**Instructions for the task**
Locate every line in the records below that holds the word "text" and return each one.

**Records**
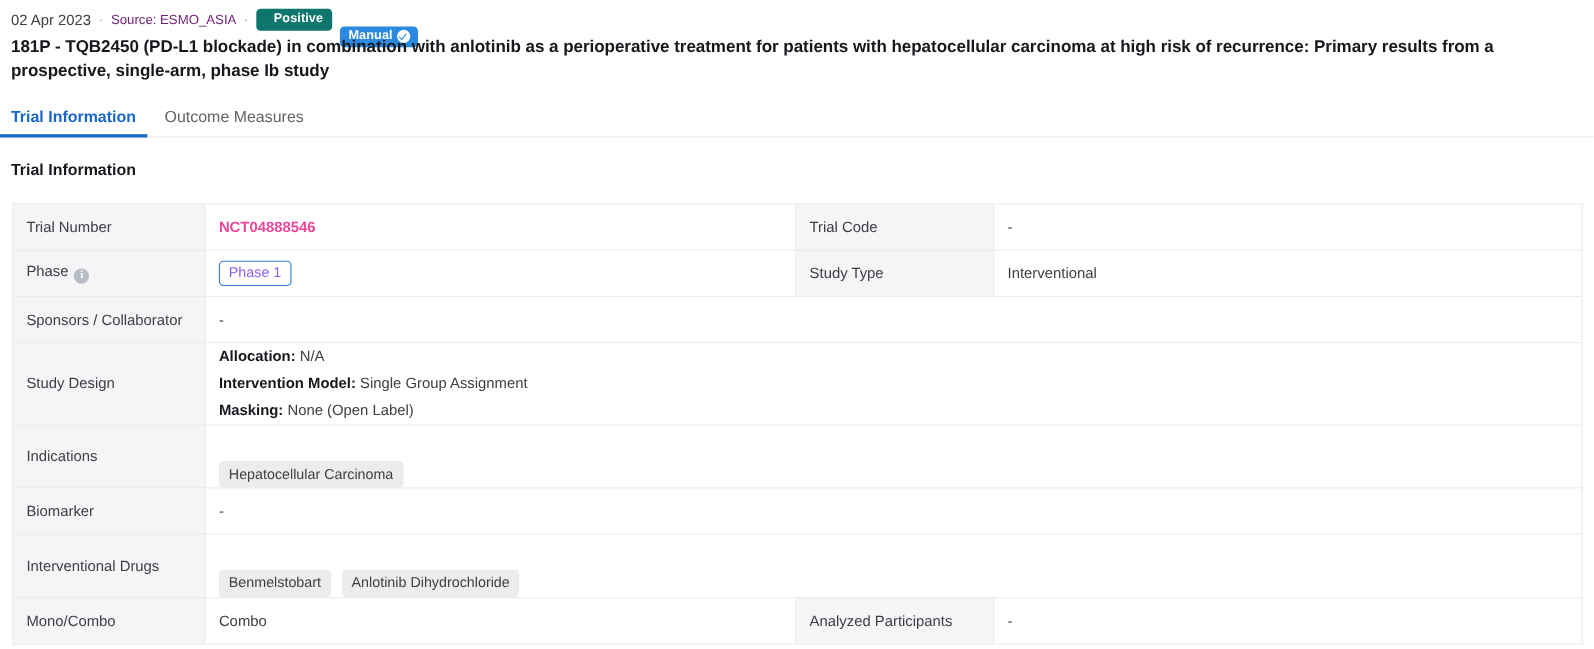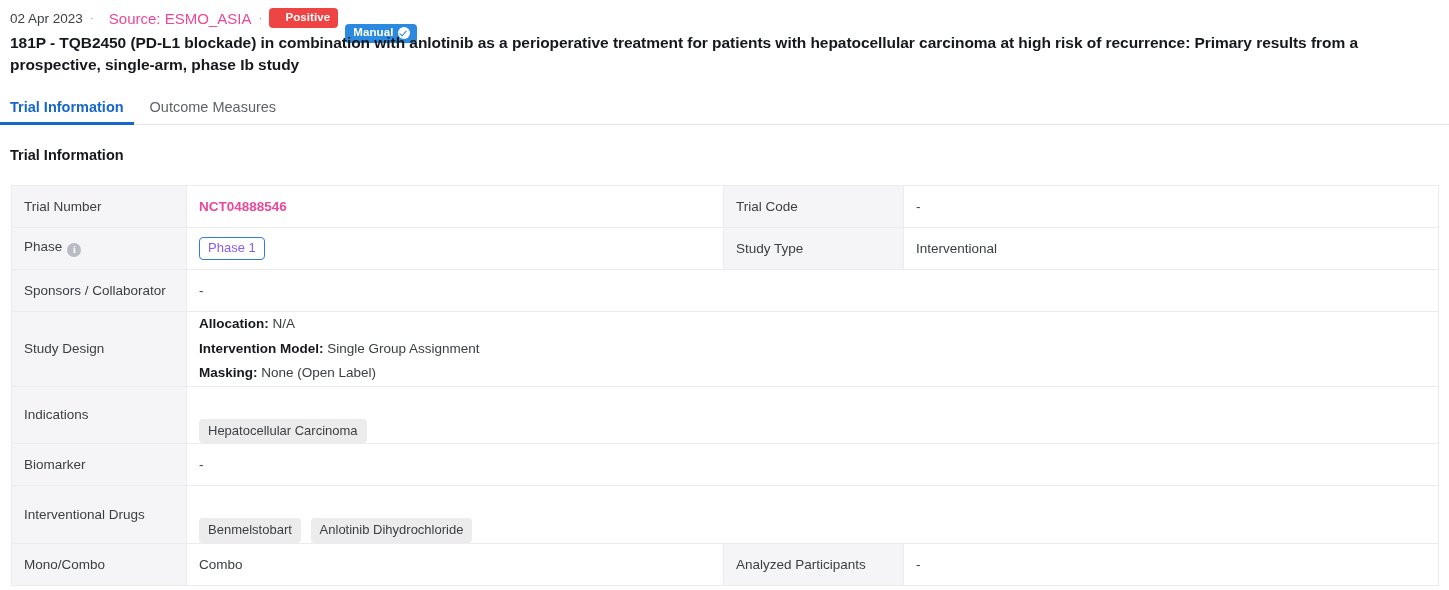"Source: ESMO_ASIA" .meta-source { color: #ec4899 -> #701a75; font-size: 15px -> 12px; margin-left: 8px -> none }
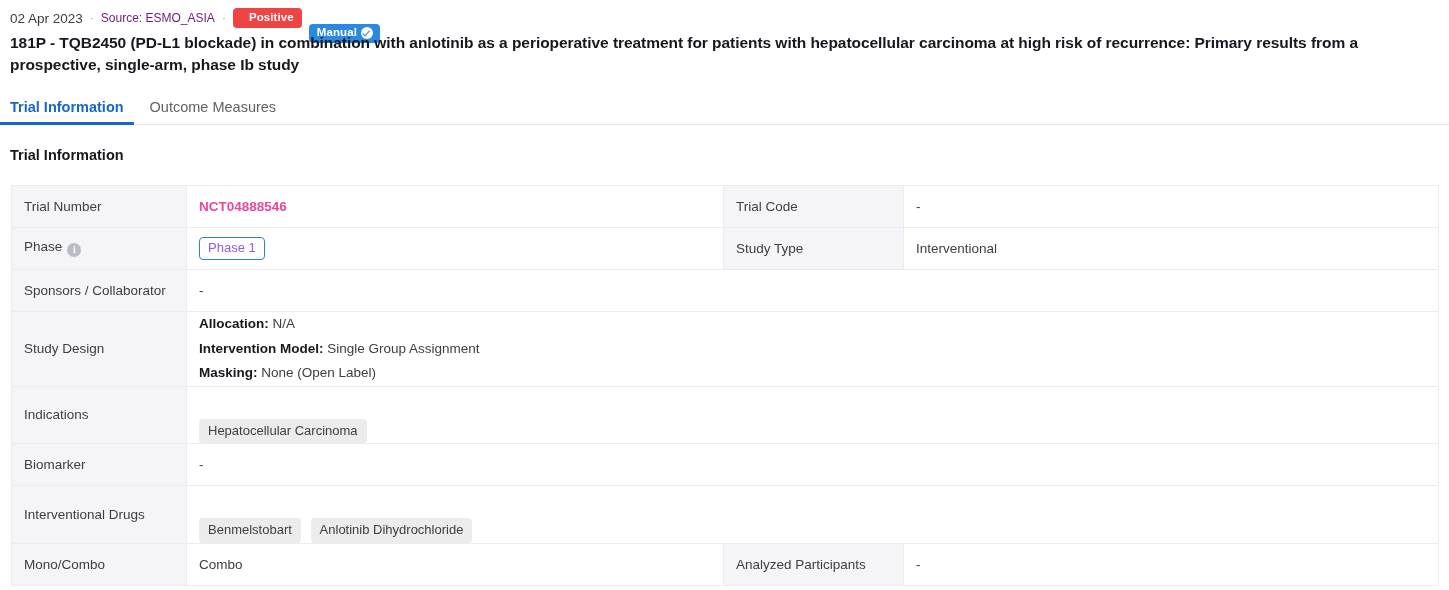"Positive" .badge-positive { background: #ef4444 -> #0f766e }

--

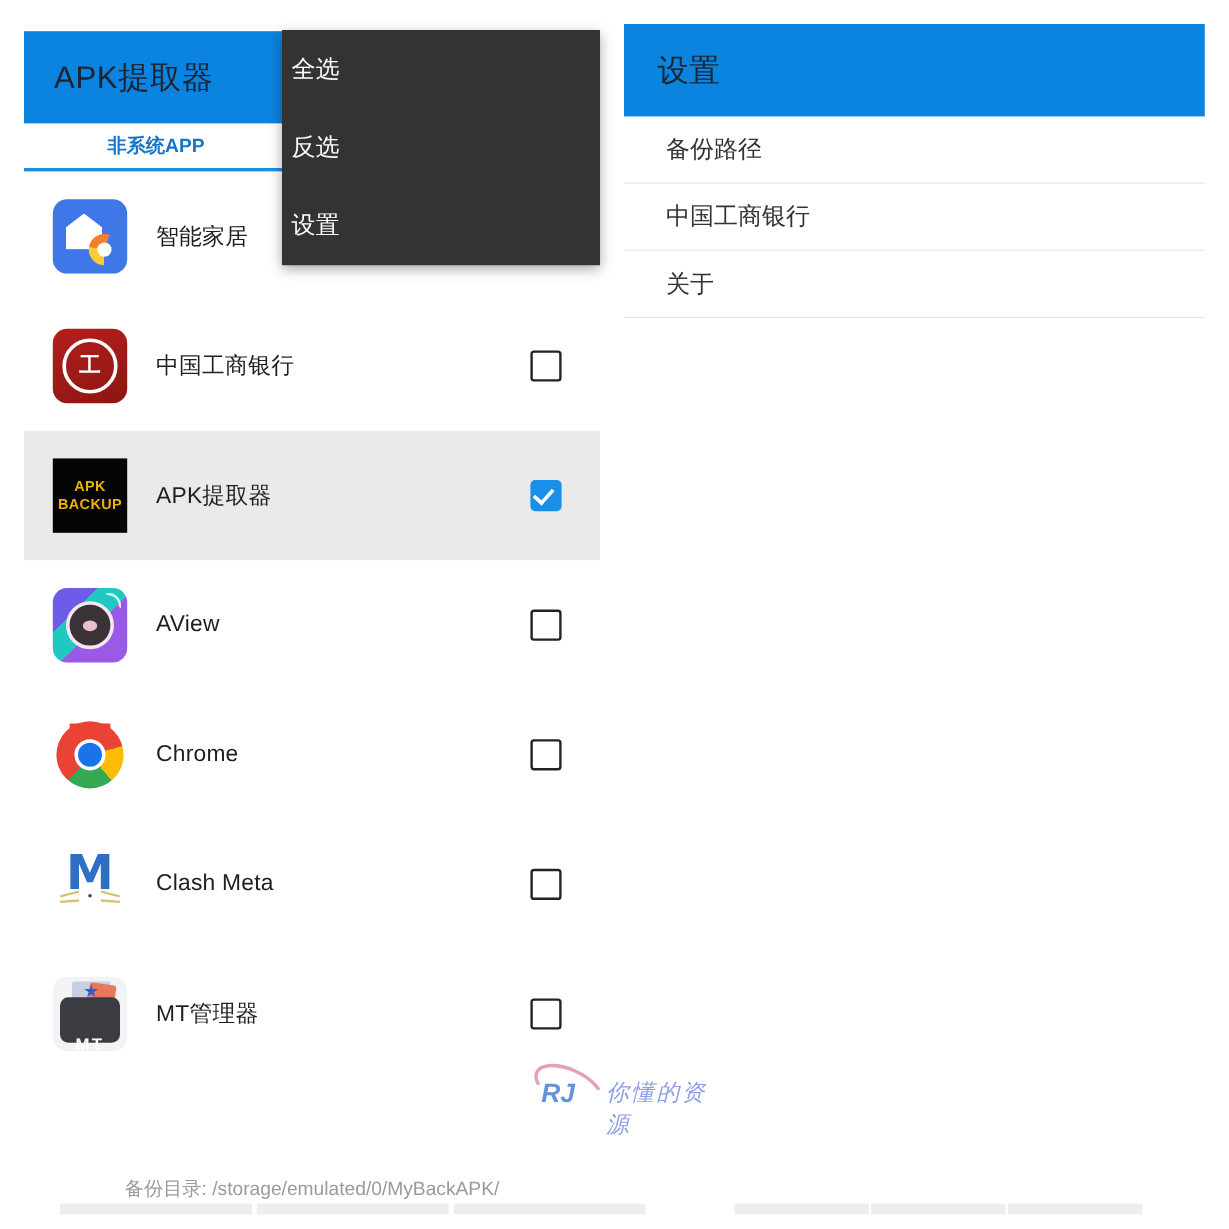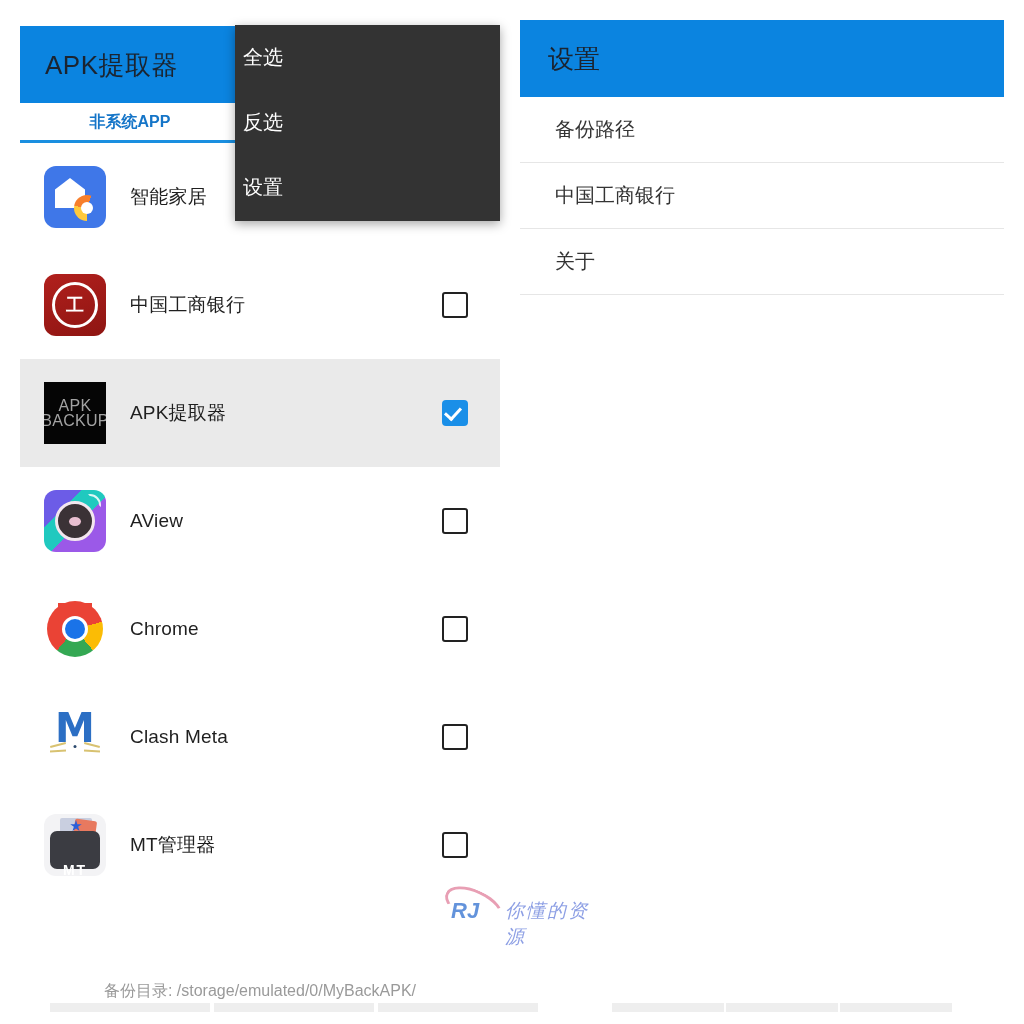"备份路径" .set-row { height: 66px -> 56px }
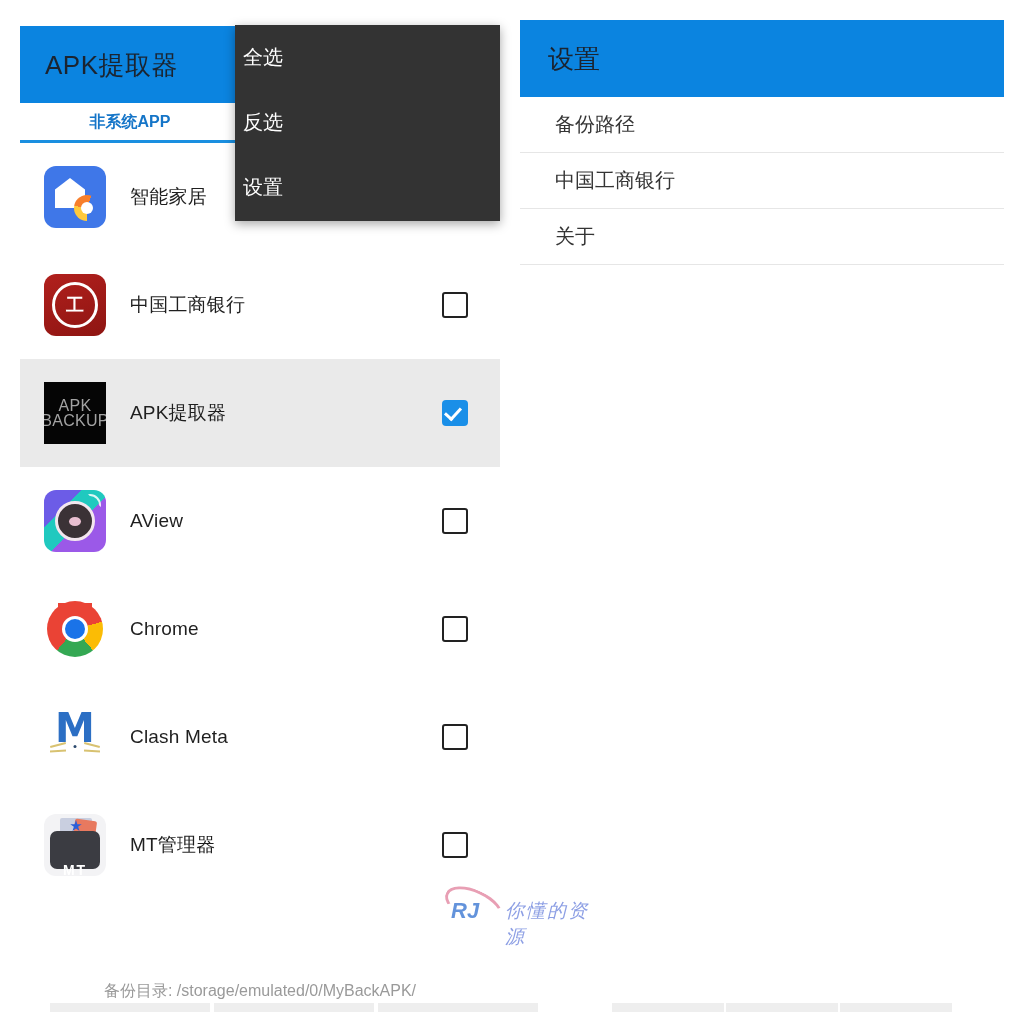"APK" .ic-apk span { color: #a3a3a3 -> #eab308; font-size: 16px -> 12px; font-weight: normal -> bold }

==

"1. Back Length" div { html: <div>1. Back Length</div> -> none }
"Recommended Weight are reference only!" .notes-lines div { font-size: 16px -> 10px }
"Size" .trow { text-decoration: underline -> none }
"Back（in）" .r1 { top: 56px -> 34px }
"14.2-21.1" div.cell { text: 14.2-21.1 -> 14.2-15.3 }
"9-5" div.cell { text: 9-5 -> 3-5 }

**Written answer**
"Size" .trow { text-decoration: underline -> none }
"14.2-21.1" div.cell { text: 14.2-21.1 -> 14.2-15.3 }
"9-5" div.cell { text: 9-5 -> 3-5 }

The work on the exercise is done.